La notion de " dépassement " est elle-même sujette à caution, tant elle dépend de la relation d'un individu à son environnement. Une prise de réflexes inadéquats et involontaires, est généralement considérée à juste titre comme une mauvaise habitude, encombrante et stérile, qui nécessite des efforts pour s'en défaire ou la corriger.

C'est pourquoi, le premier point sur lequel je veux insister, est la nécessité d'une grande précaution dans le choix des réflexes à acquérir et l'attention toute particulière qu'il faut apporter à cette activité pour être vraiment efficace.

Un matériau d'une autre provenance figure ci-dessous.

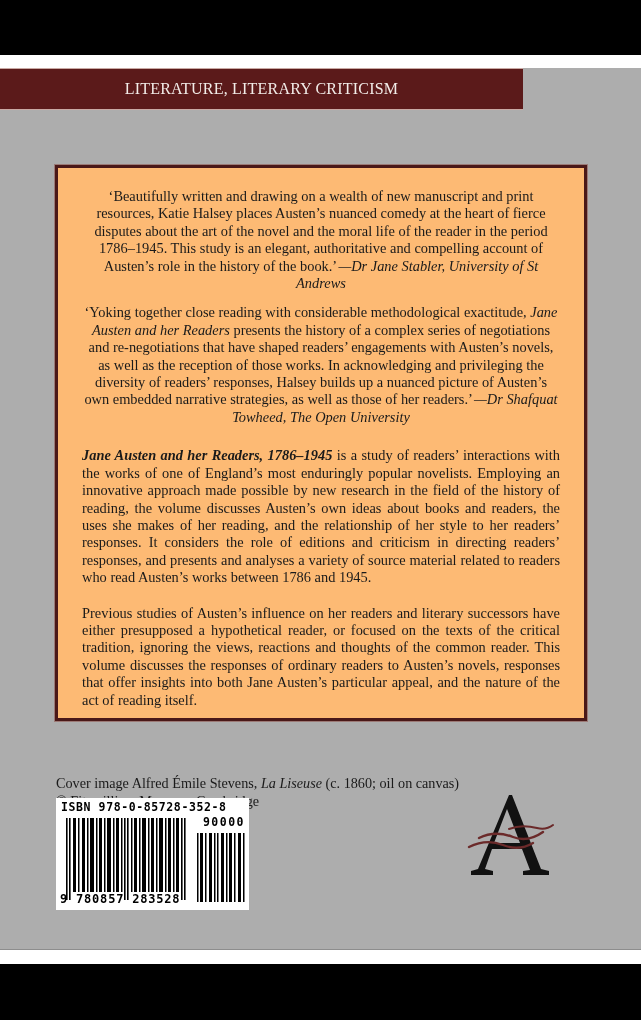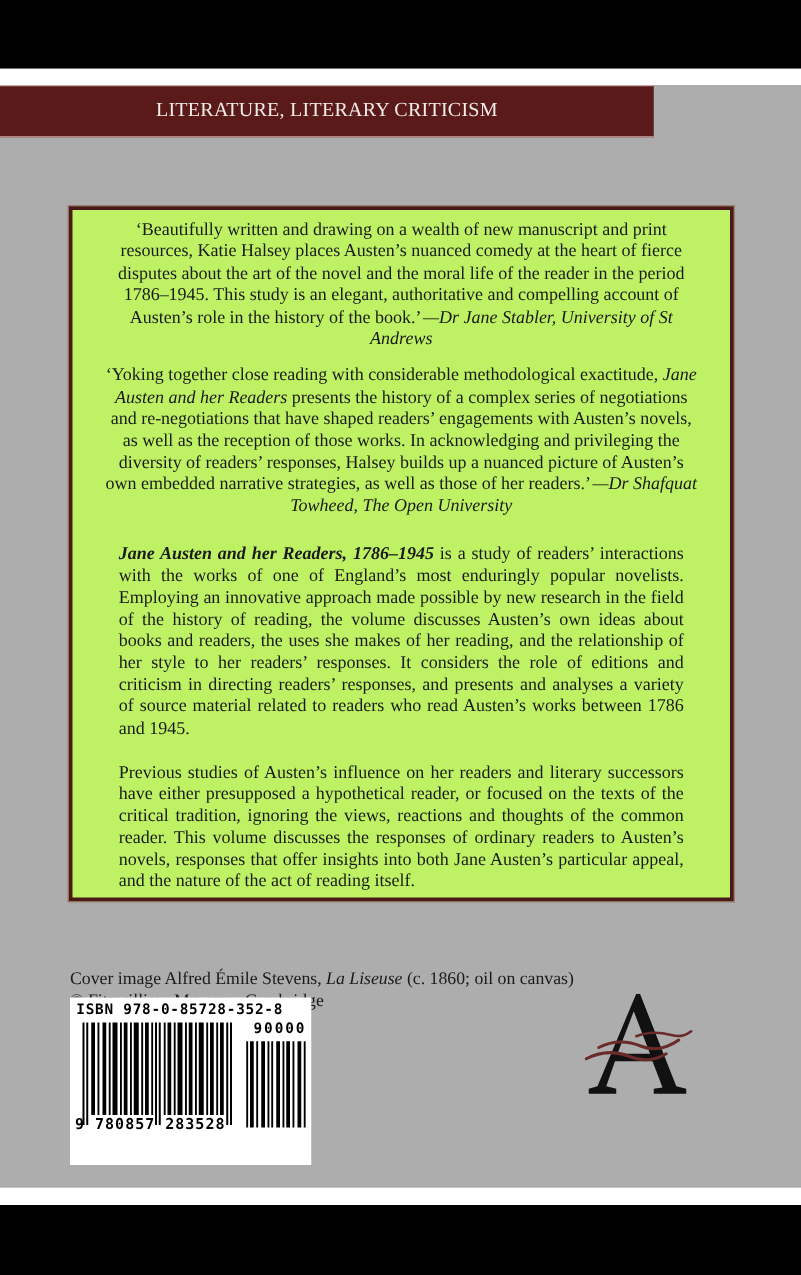--- a/index.html
+++ b/index.html
@@ -46,10 +46,10 @@
       left: 55px; top: 97px;
       width: 532px; height: 556px;
       box-sizing: border-box;
-      background: #bef264;
+      background: #fdba74;
       border: 3px solid #4a1818;
       box-shadow: 0 0 0 1px #9c7a76;
-      padding: 8px 24px 0 24px;
+      padding: 20px 24px 0 24px;
     }
     .quote {
       text-align: center;

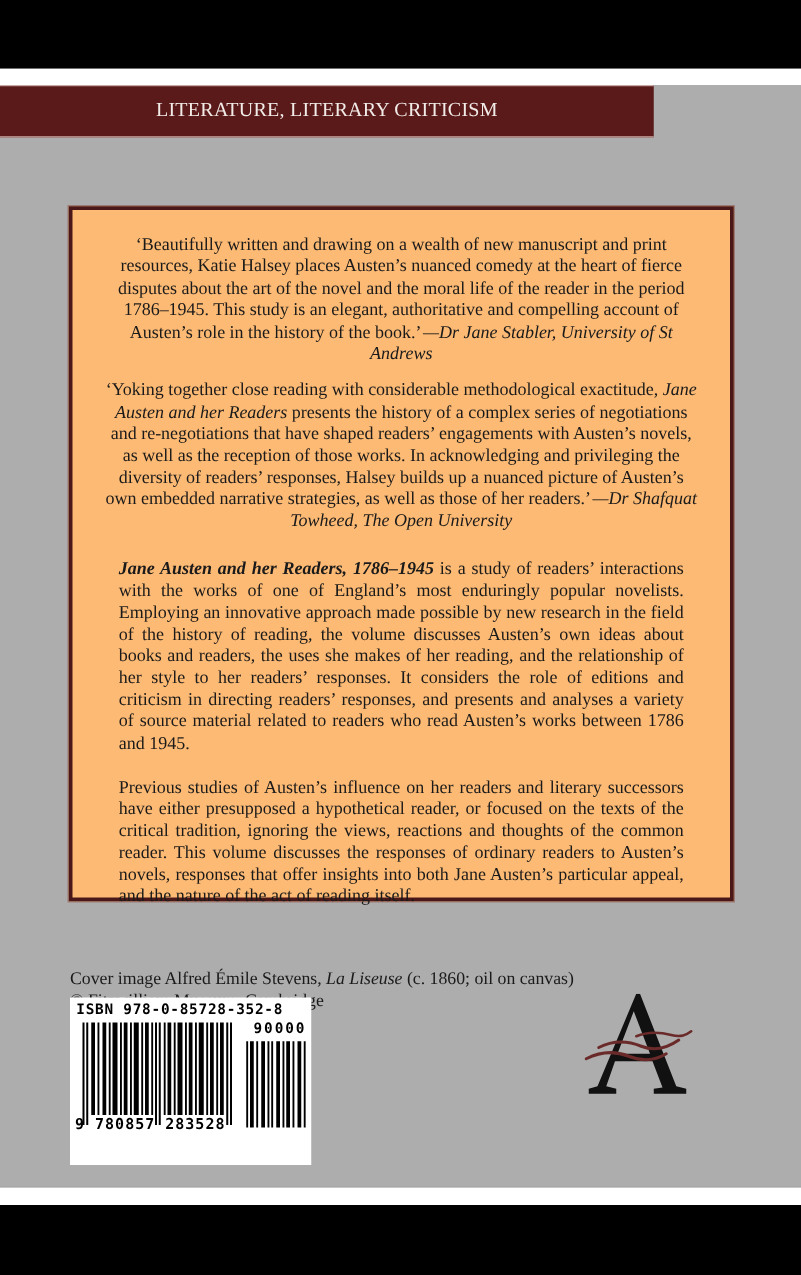--- a/index.html
+++ b/index.html
@@ -63,7 +63,7 @@
       text-align: justify;
       font-size: 14.4px;
       line-height: 17.4px;
-      margin: 13px;
+      margin: 0;
     }
     .body-para.first { margin-top: 21px; }
     .body-para + .body-para { margin-top: 18px; }

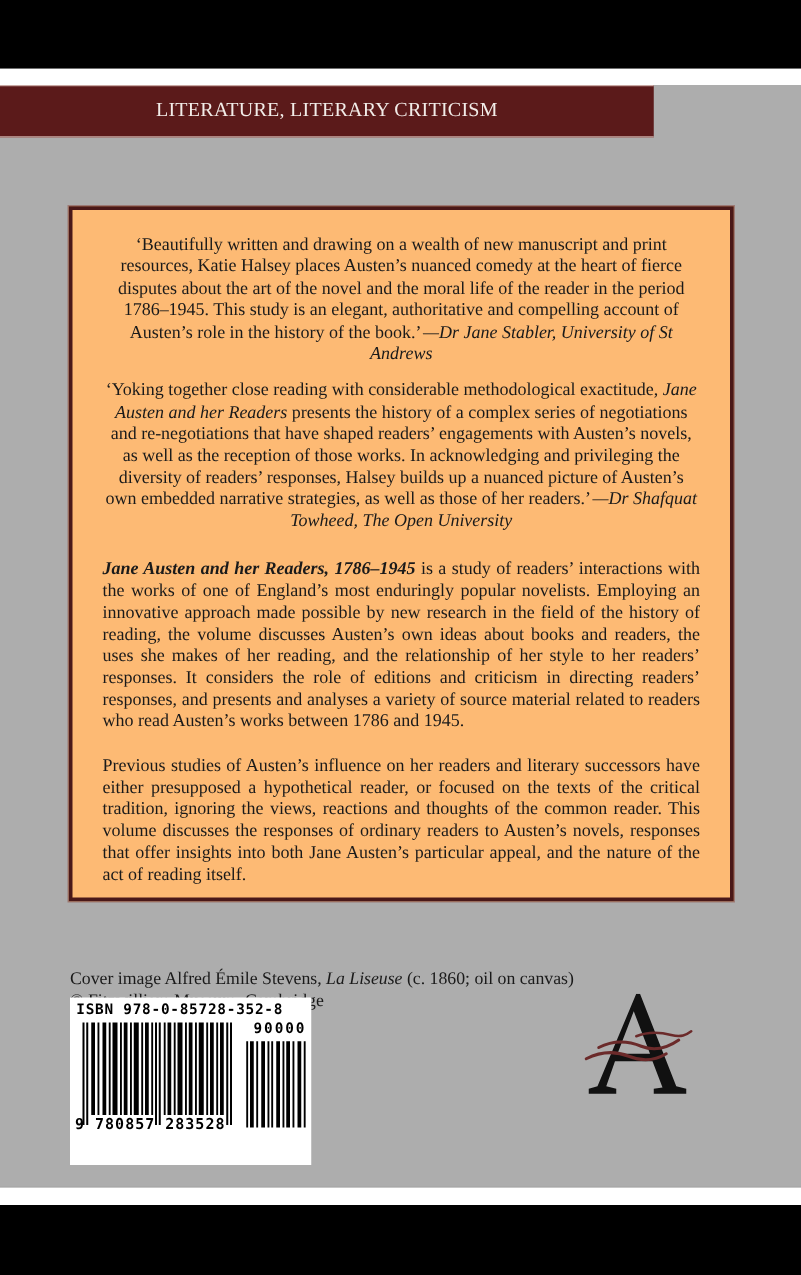--- a/index.html
+++ b/index.html
@@ -83,7 +83,7 @@
     .barcode {
       position: absolute;
       left: 56px; top: 730px;
-      width: 193px; height: 134px;
+      width: 193px; height: 112px;
       background: #ffffff;
       box-sizing: border-box;
     }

Au sujet de l'attention, je conseille vivement de s'interrompre dès que l'on sent ou entend des imperfections dans son jeu, pour éviter qu'elles ne soies assimilées comme réflexes, car il faudra le même temps pour s'en débarrasser avant de tout recommencer à zéro (ce qui implique trois fois plus de travail). C'est pourquoi il est plus prudent de commencer un nouvel exercice lentement, pour être sûr de le réaliser correctement. Un exercice acquis parfaitement, c'est-à-dire exécuté " sans y penser " (c'est ce qui définit un réflexe acquis), à une faible vitesse, sera très facilement et rapidement exécuté en vitesse plus rapide (c'est pourquoi jouer lentement n'est pas tellement plus facile). C'est un peu un syndrome de débutant que de vouloir faire des choses compliquées et rapides de but en blanc, motivé par l'impatience et inspiré par l'écoute de musiciens virtuoses. L'humilité est la première qualité à acquérir pour pouvoir progresser, c'est une évidence. Au contraire, plus vous isolerez des concepts simples et les répéterez en boucle (c'est ce qu'on appelle vulgairement faire des " exercices "), plus vous progresserez vite. A ce titre, je déconseille le jeu en imitation mécanique, à partir de partitions de relevés de musiciens virtuoses, et en plus du fait qu'il faut arriver à devenir créatif soi-même pour devenir un véritable artiste (et non un pur technicien qui se contente d'appliquer des recettes faites par d'autres) et que ces compositions témoignent de la création et de la personnalité de leurs auteurs, pas de la votre. Je préconise par contre l'usage et l'étude des nombreuses méthodes de percussion et batterie présentant des exercices, qui constituent une sorte de vocabulaire à composer soi-même.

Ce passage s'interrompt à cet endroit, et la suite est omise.